Cyprus Laws Differ For Overseas Property Owners

  • 16 years ago
  • Uncategorized
Overseas property buyers purchasing Cypriot property may be unaware of the legal position regarding their assets if the die in Cyprus. Lawyers at Pro Act Partnership a legal company specialising in expat Legal & Tax advice has clarified the position that may surprise many expats with homes in Cyprus.
Cypriot law diifers with UK and other European laws when it comes to dealing with a persons Will. The fact is that if you die without a Will your estate passes automatically to your children – not your spouse. Also, it could be expensive because of unavoidable taxes and fees.

The very wealthy are able to make trusts and foundations to hold overseas assets and control ownerships when people die, these same rules are available to everyone and using them can avoid expensive and lengthy probate costs.

ProACT Partnership who made the position clear were established in 2002 by Birmingham solicitor Gareth Fatchett & Sam Orgill in Cyprus to offer UK standards of legal and financial expatriate advice for family and business, living abroad and buying overseas property and offer advice on a wide range of matters including tax and wills.

Sam Orgill, MD says,” You need to look forward and plan how you want your assets and your family’s security protected against unnecessary expenses, delays and distress at a difficult time when someone dies or is incapacitated through illness. We look at every case independently as each family’s Will or Trust, is dependant on the type and amount of their assets and even more importantly, family values.”

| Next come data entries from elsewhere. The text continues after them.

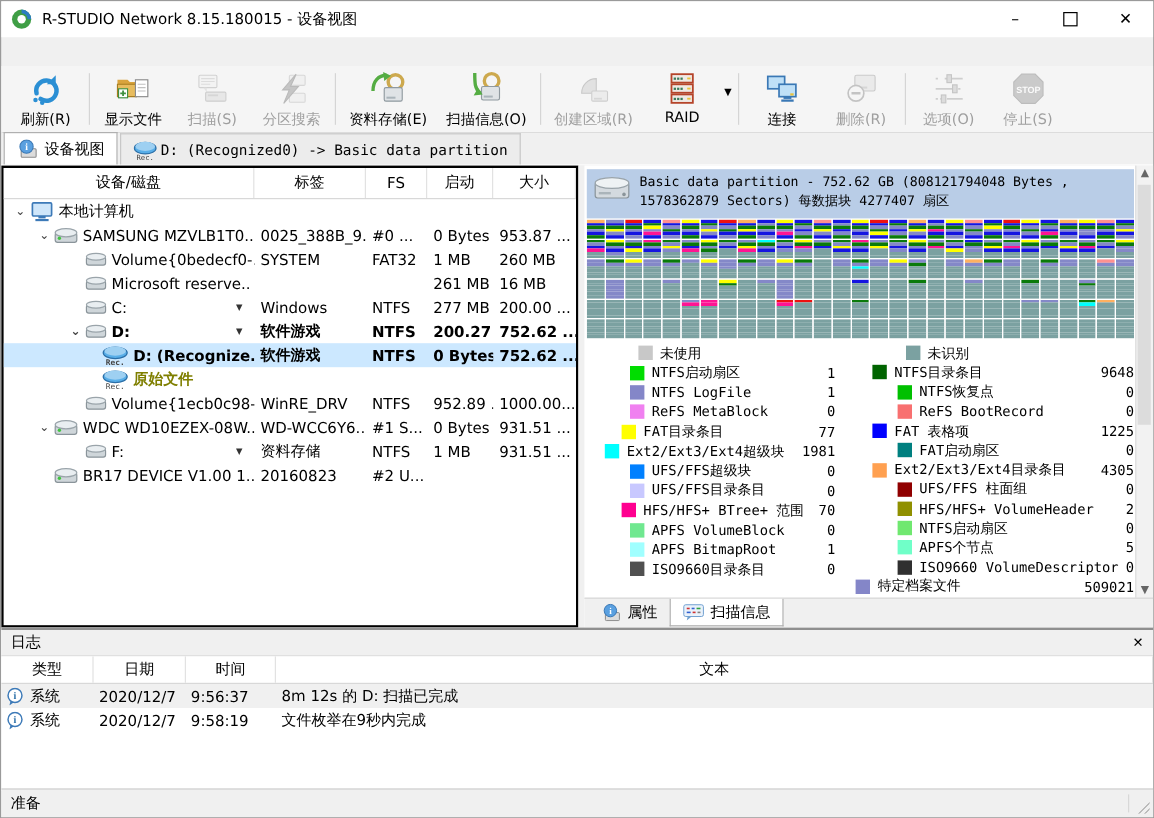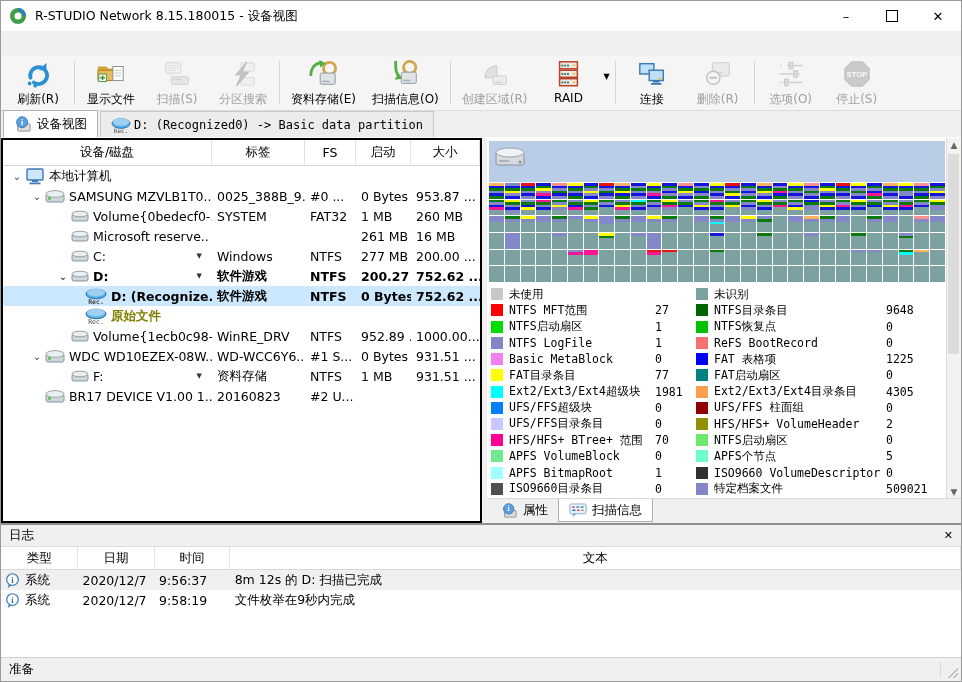--- a/index.html
+++ b/index.html
@@ -640,6 +640,7 @@
               <circle cx="27" cy="18" r="1.5" fill="#8a949a"></circle>
             </svg>
         </span>
+        <span class="htext">Basic data partition - 752.62 GB (808121794048 Bytes , 1578362879 Sectors) 每数据块 4277407 扇区</span>
       </div>
       <div class="blockmap" id="blockmap">
           <div class="bcell">

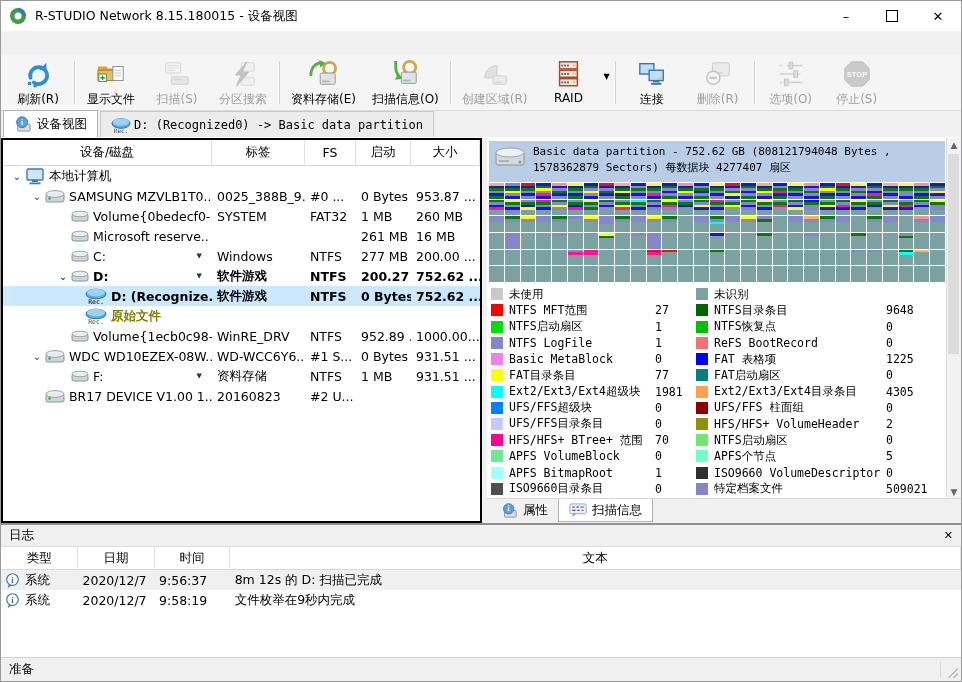--- a/index.html
+++ b/index.html
@@ -63,7 +63,7 @@
   .legcol{display:flex;flex-direction:column;}
   .legcol.left{width:205px;}
   .legcol.right{flex:1;}
-  .legrow{display:flex;align-items:center;height:16.4px;}
+  .legrow{display:flex;align-items:center;height:16.4px;justify-content:flex-end;}
   .sw{width:12px;height:12px;flex:none;margin-right:6px;}
   .leglabel{white-space:nowrap;}
   .legcol.left .leglabel{min-width:146px;}

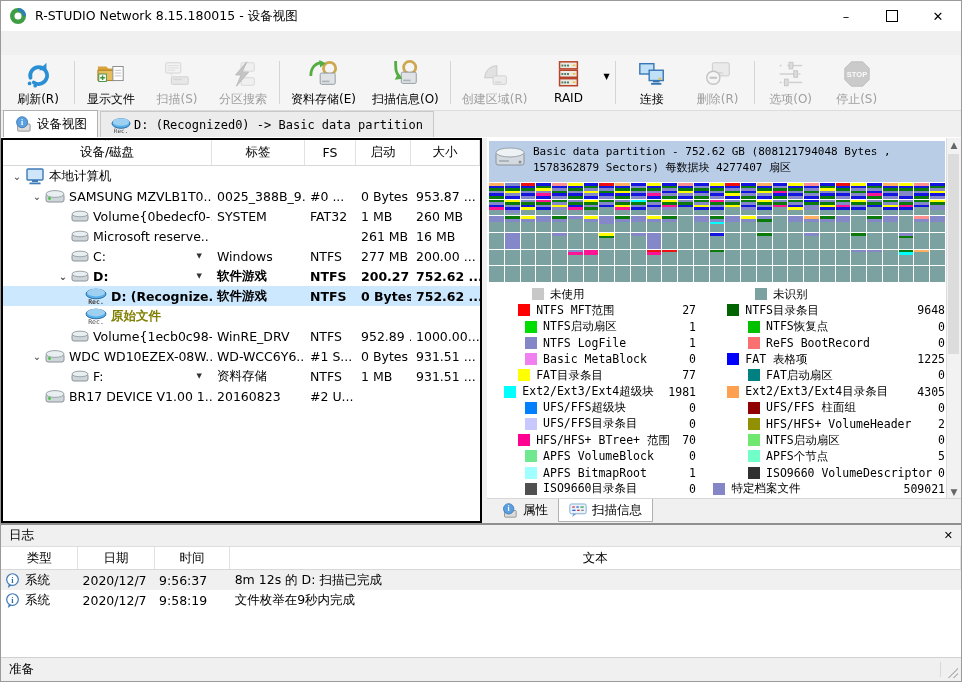--- a/index.html
+++ b/index.html
@@ -2044,11 +2044,6 @@
               <span class="legcount"></span>
             </div>
             <div class="legrow">
-              <span class="sw" style="background: rgb(255, 0, 0);"></span>
-              <span class="leglabel">NTFS MFT范围</span>
-              <span class="legcount">27</span>
-            </div>
-            <div class="legrow">
               <span class="sw" style="background: rgb(0, 221, 0);"></span>
               <span class="leglabel">NTFS启动扇区</span>
               <span class="legcount">1</span>

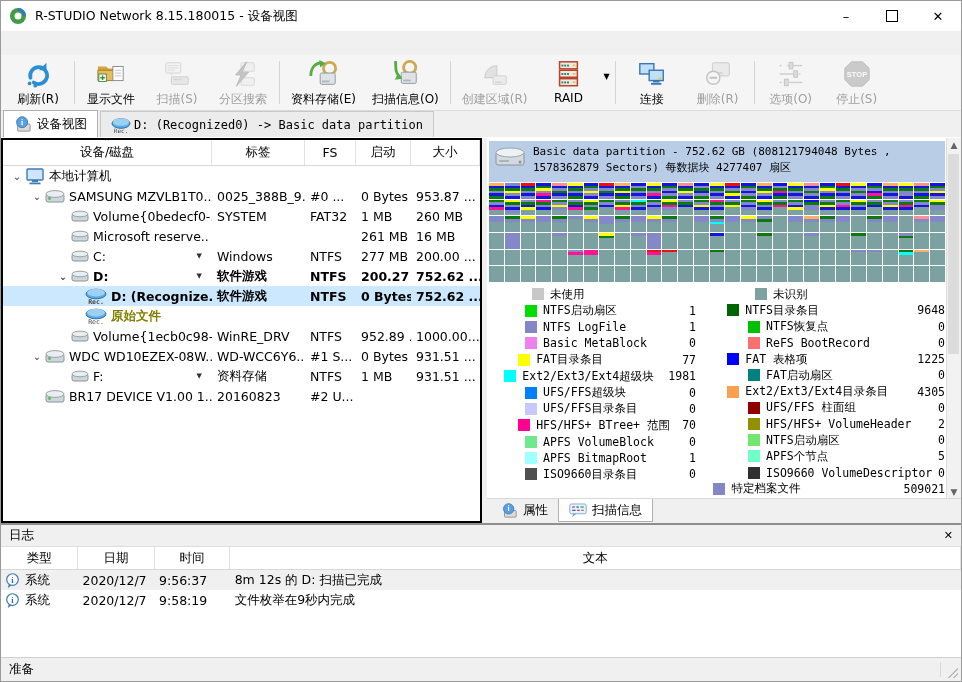--- a/index.html
+++ b/index.html
@@ -2055,7 +2055,7 @@
             </div>
             <div class="legrow">
               <span class="sw" style="background: rgb(240, 128, 240);"></span>
-              <span class="leglabel">Basic MetaBlock</span>
+              <span class="leglabel">ReFS MetaBlock</span>
               <span class="legcount">0</span>
             </div>
             <div class="legrow">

Cyprus lawyers can charge, by law, a fixed amount for Probate work, typically in excess of 12% of the estate value. That is a whopping 12,000 euros for every 100,000 euros of worldwide property and investment assets, a very expensive exercise which could be avoided by planning ahead.

If you die without a Will with Cyprus assets, the courts will appoint a solicitor who will charge the full Probate cost. Another concern arises if you do not have a Will and the children inherit, the children could simply sign affidavits to “give up” their rights to inherit in favour of the spouse, this only adds additional expense and delay to death intestate. But, the children could refuse to hand over the assets to the spouse and there is nothing can be done to force them.

There is no UK or Cyprus Inheritance Tax on first death between UK domiciled married couples. They can transfer twice the Nil Rate Band on second death £624,000 without Inheritance Tax but Cyprus real estate property and land, motor vehicles and business still need probate. Using family members can avoid “fixed” solicitor’s costs.

Sometimes separate Wills for separate jurisdictions can settle assets in different countries, reducing Inheritance Tax and delays in Probate – currently two years plus in Cyprus.

One can also look at a “Trust” which is in effect a “living Will” where you give your personal assets to a new legal entity called a Trust. Subject to tax rules you can continue to have an element of direct and control these assets and have a Trust Will to provide for the distribution of assets on death.

Trusts can be a good way of avoiding tax on family assets down the generations, avoiding children acquiring their own Savings and Inheritance Tax liabilities. Trusts also avoid Investment and Savings being frozen on death pending the settlement of Probate with an average of 9 months in the UK.

Added Sam, “The option to “give it away”, during your life time – which is not as silly as it sounds allows the family to control the distribution of assets and inheritance without the delay and expense of Probate.

The important thing to remember is that you have spent your lifetime securing financial protection; with one astute act you can ensure continuance of that for your family. Seeking professional advisors fully conversant with the expatriate laws in Cyprus can protect your family’s future and your peace of mind”.